Revogação do Aumento do Imposto
Após uma repercussão negativa tanto no Congresso quanto nas redes sociais, o governo federal decidiu revogar parcialmente o aumento do imposto de importação sobre produtos eletrônicos e bens de capital, que havia sido anunciado no início do mês em curso.
Decisão do Comitê-Executivo
A medida foi aprovada na última sexta-feira, dia 27, pelo Comitê-Executivo de Gestão da Câmara de Comércio Exterior (Gecex), que está vinculado à Câmara de Comércio Exterior (Camex). Como resultado dessa decisão, as alíquotas anteriores foram restabelecidas para 15 produtos de informática, incluindo smartphones e notebooks. Além disso, a Camex zerou a tarifa de importação para 105 itens que são classificados como bens de capital, que se referem a máquinas e equipamentos usados na produção, além de produtos das áreas de informática e telecomunicações.
A redução das tarifas de importação nos dois casos ocorre através do mecanismo de ex-tarifário, que permite a redução de alíquotas para itens que não possuem produção similar ou equivalente em território brasileiro.
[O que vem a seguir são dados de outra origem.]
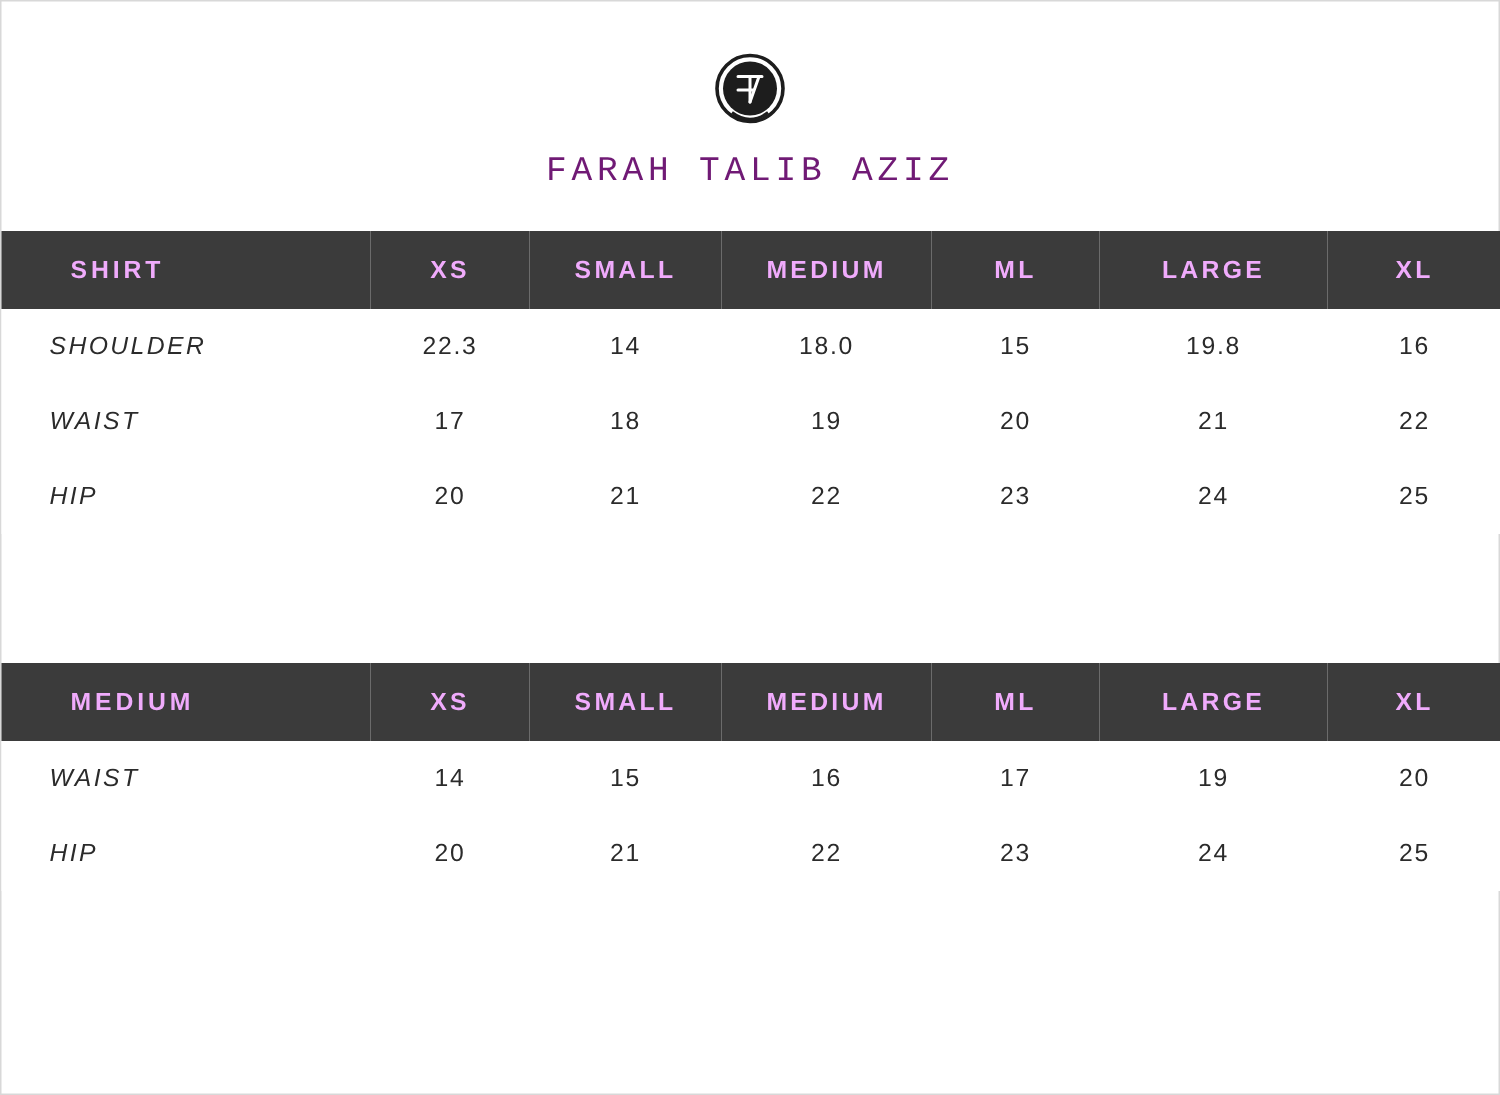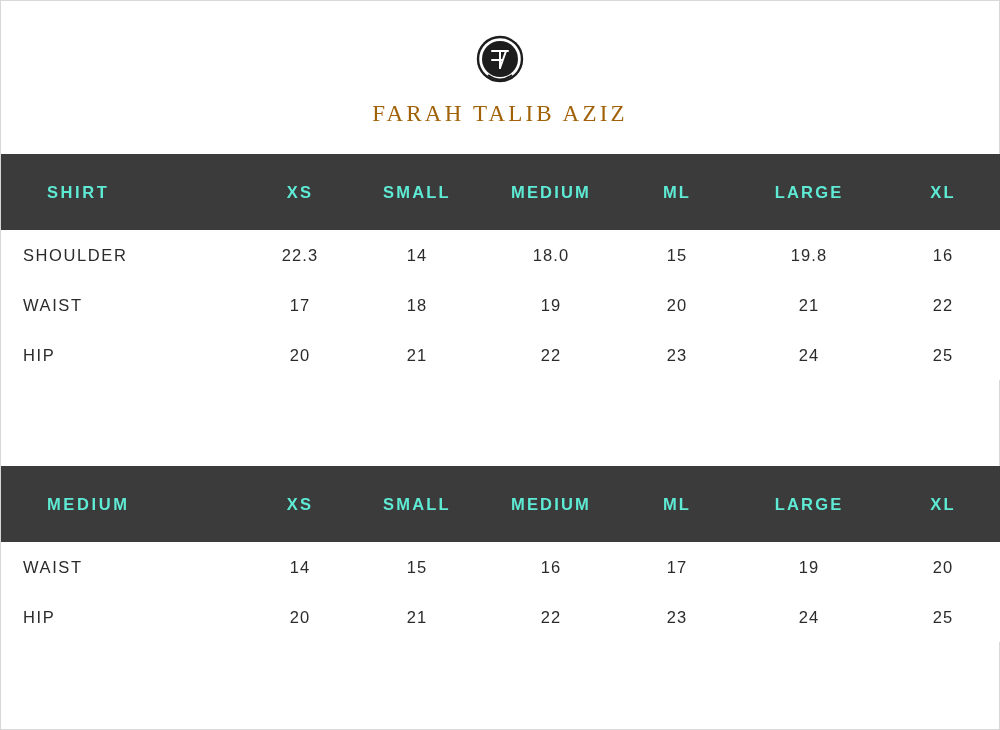"FARAH TALIB AZIZ" .brand-name { color: #a16207 -> #701a75; font-family: Liberation Serif, serif -> Liberation Mono, monospace }
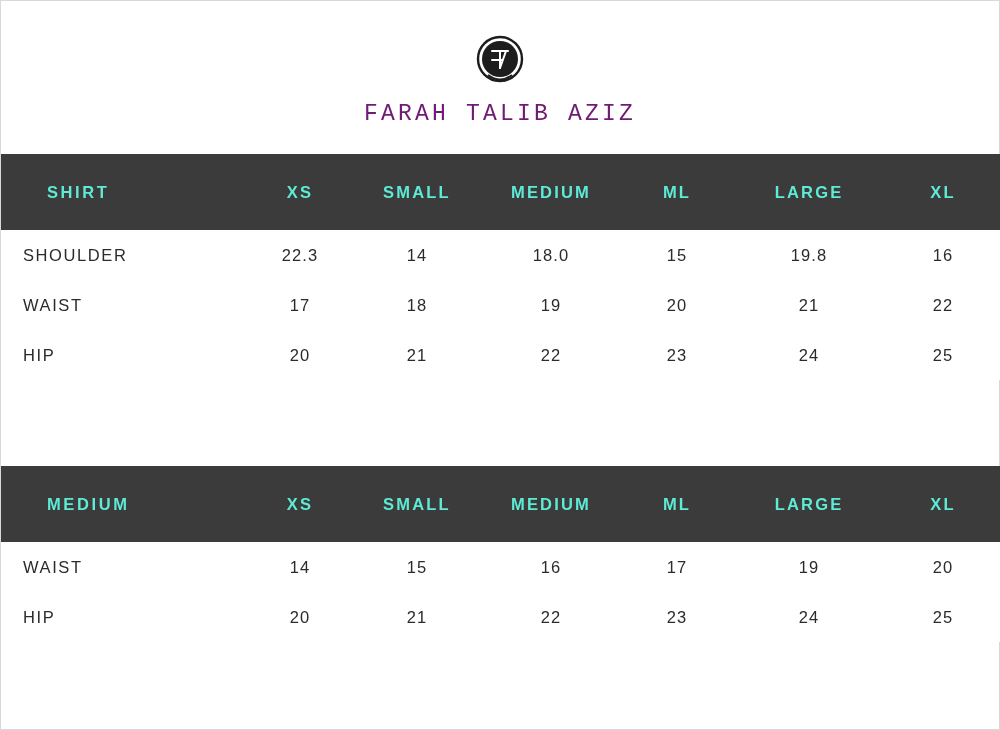"SHIRT" .sizetable thead th { color: #5eead4 -> #f0abfc; padding: 12px -> 0 }
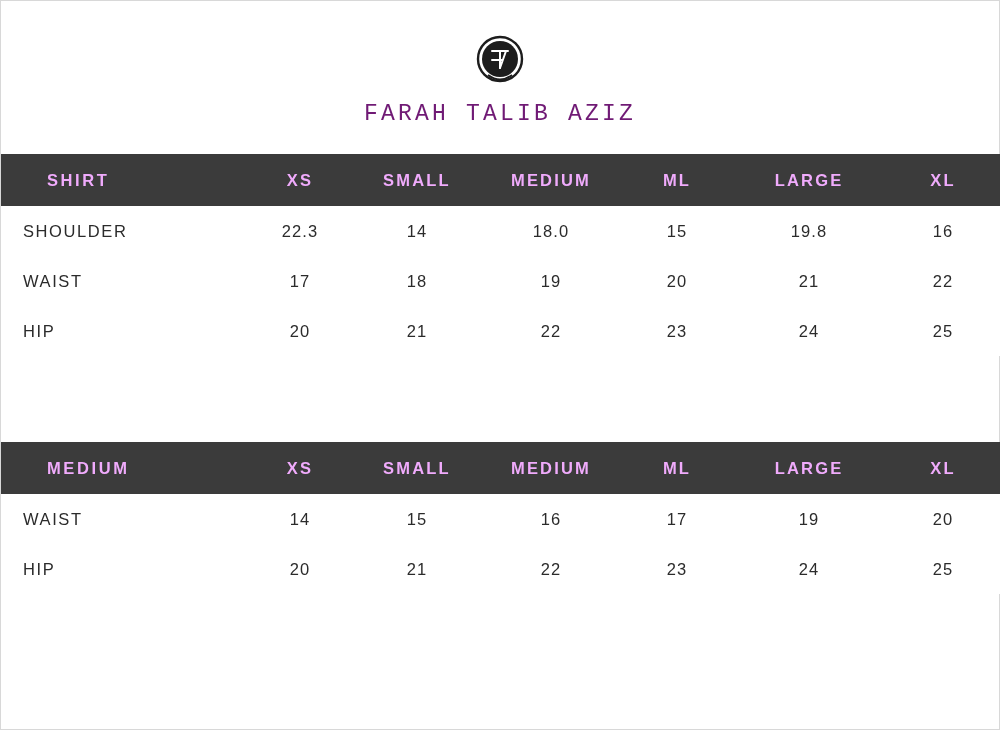"SHOULDER" .sizetable tbody td.rowhead { font-style: none -> italic; padding-left: 22px -> 32px }
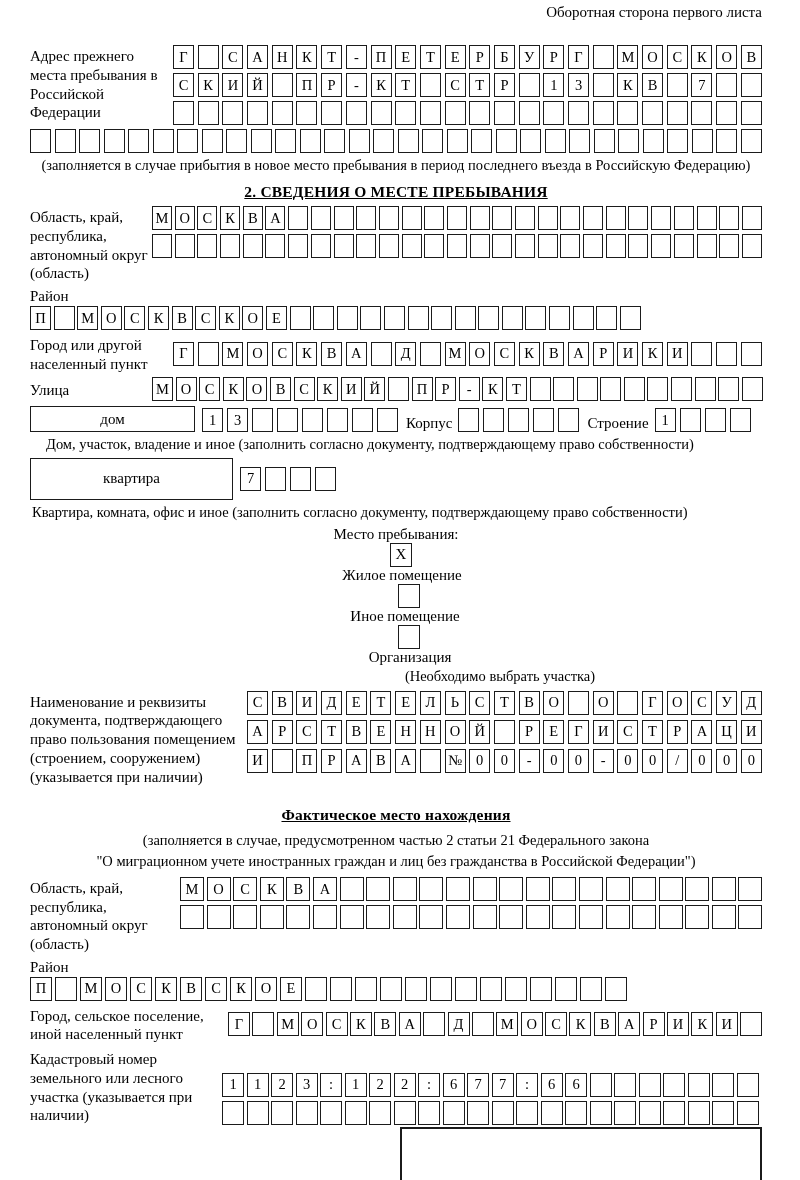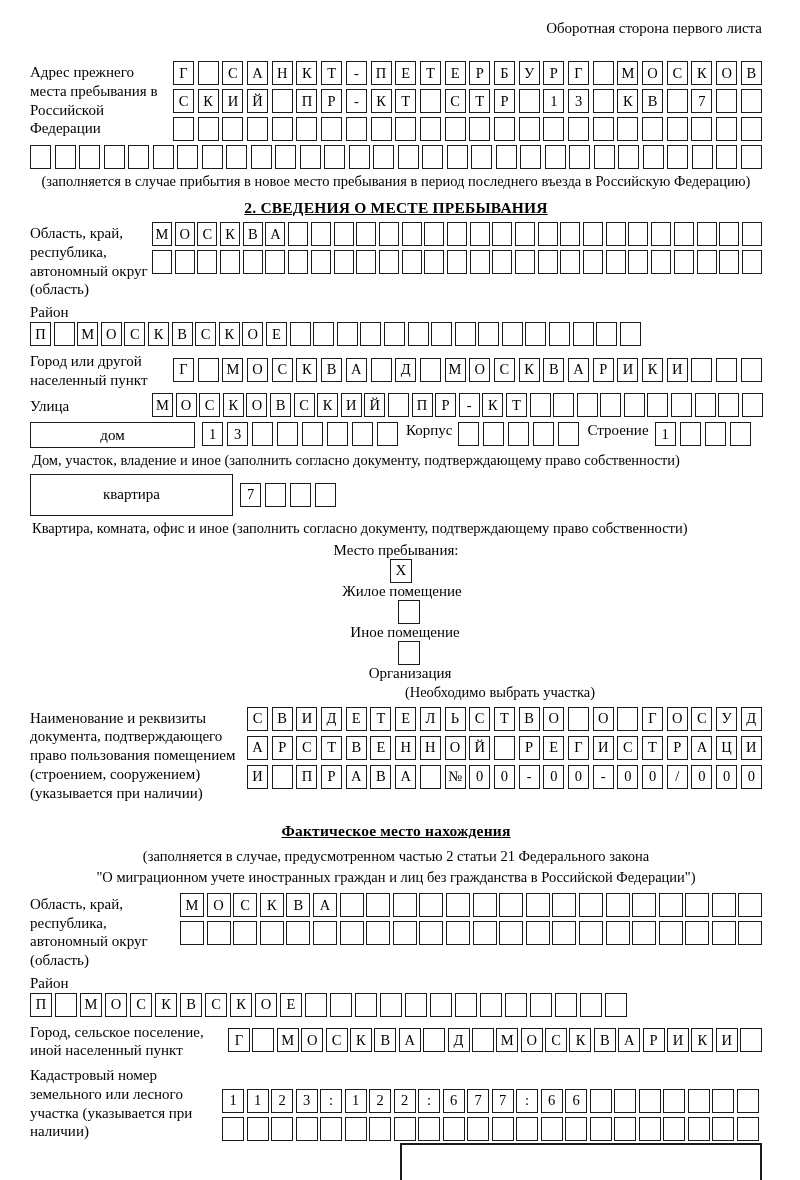"Оборотная сторона первого листа" .page { padding: 20px 38px 10px 30px -> 4px 38px 10px 30px }
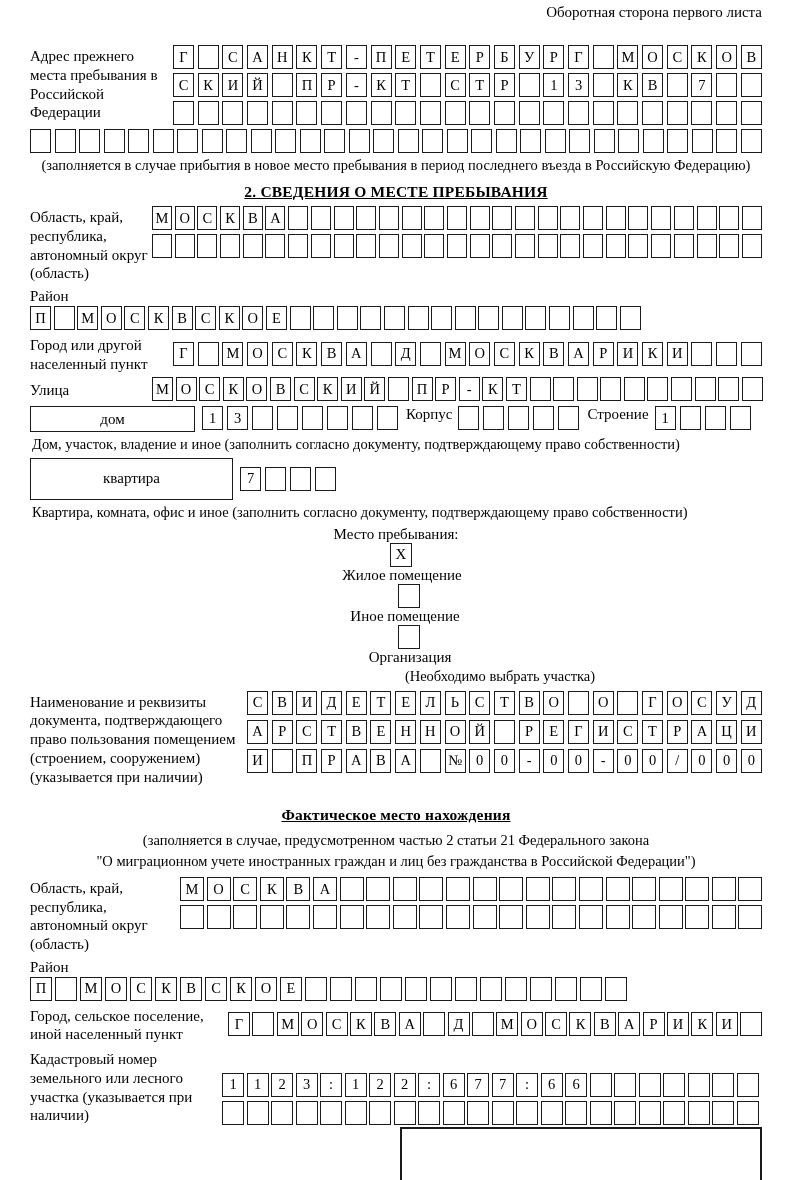"дом" div.frow { align-items: flex-start -> flex-end }
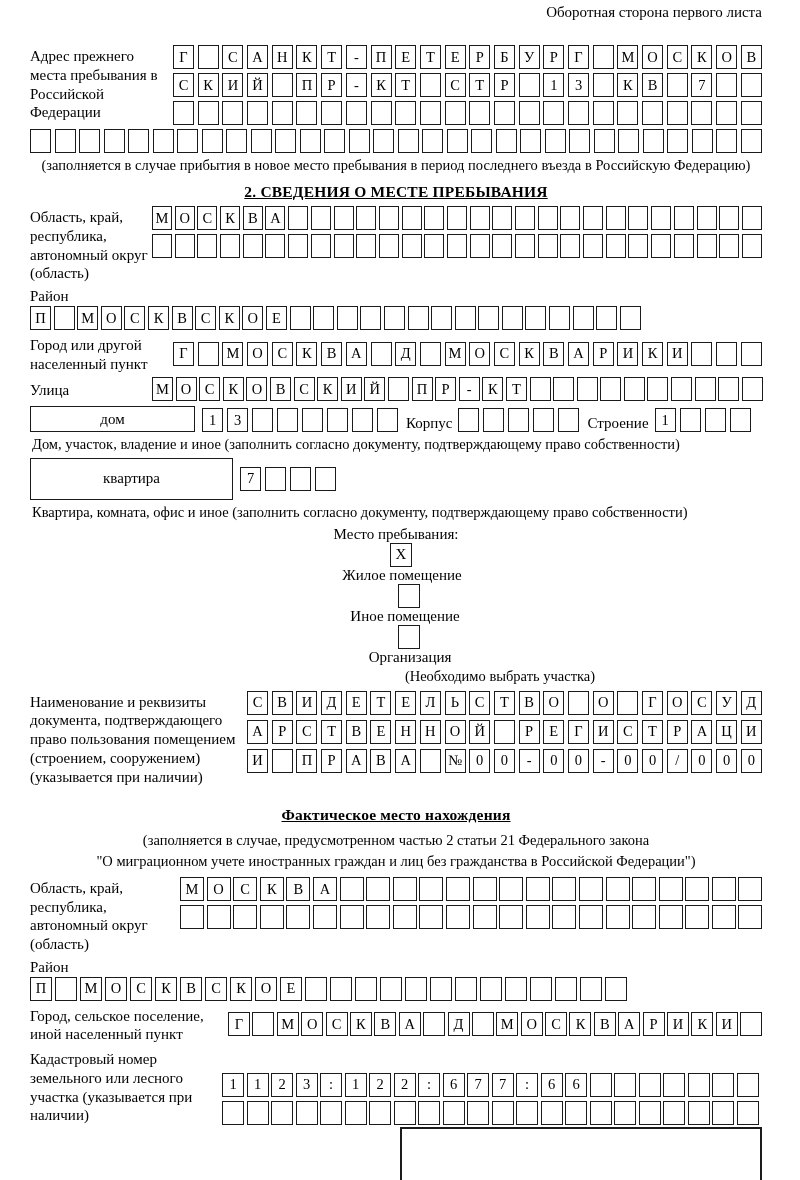"Дом, участок, владение и иное" div.caption { margin-left: 2px -> 16px }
Impacto nas Tarifas de Smartphones
Com essa reversão, a alíquota de importação dos smartphones voltou a ser fixada em 16%, enquanto a proposta anterior previa um aumento para 20%. Em determinados casos, o aumento poderia atingir até 7,2 pontos percentuais, o que poderia impactar significativamente o mercado.
Além dos smartphones, outros produtos como notebooks, que retornaram à alíquota original de 16%, também foram beneficiados. Itens como gabinetes com fonte de alimentação têm uma tarifa de 10,8%, assim como placas-mãe, mouses e track-balls, mesas digitalizadoras e unidades de memória SSD, que também seguem a mesma alíquota. O governo declarou que as alterações nas tarifas passam a valer assim que a resolução for publicada no Diário Oficial da União. Para aqueles interessados, a lista completa dos produtos que foram beneficiados pode ser acessada no site da Camex.
Descontentamento Político e Sensibilidade no Mercado
O aumento inicial do imposto havia atingido cerca de 1,2 mil itens, causando reações adversas de parlamentares da oposição e de setores empresariais, que expressaram preocupações a respeito do potencial impacto nos preços ao consumidor final.
O ministro da Fazenda, Fernando Haddad, defendeu a medida sob a justificativa de proteger a indústria nacional e corrigir distorções no comércio exterior. Haddad enfatizou que mais de 90% dos produtos afetados são fabricados no Brasil e que o aumento imposto seria aplicado apenas sobre produtos importados.
Insumos Importados e Benefícios do Mecanismo de Drawback
No que diz respeito aos dispositivos eletrônicos que são produzidos ou montados no Brasil, mas que contêm insumos importados, o Ministério do Desenvolvimento, Indústria, Comércio e Serviços (Mdic) explicou que tais componentes seriam contemplados pelo mecanismo de drawback, que reduz o Imposto de Importação para insumos que são utilizados na fabricação de produtos destinados à exportação.
O governo havia projetado arrecadar cerca de R$ 14 bilhões até 2026 com o aumento das alíquotas, enquanto a Instituição Fiscal Independente (IFI), um órgão consultivo do Senado, previa uma receita maior, estimando R$ 20 bilhões para este ano.
Recuo Parcial e Pressões Políticas
Diante da pressão política significativa, o Executivo optou por um recuo parcial. De acordo com informações do Ministério do Desenvolvimento, Indústria, Comércio e Serviços (Mdic), a decisão acolheu solicitações apresentadas por empresas até o dia 25 de fevereiro e estava prevista nas normas do ex-tarifário, um mecanismo que pode zerar impostos para produtos que não têm similar nacional. A pasta também notou que as alíquotas mais elevadas anunciadas no início do mês não chegaram a ser aplicadas.
Os 105 produtos que tiveram a tarifa reduzida a zero conseguirão essa isenção por 120 dias. Novas revisões poderão ser discutidas nas próximas reuniões do Gecex, que se reúne mensalmente para tratar de realinhamentos tarifários.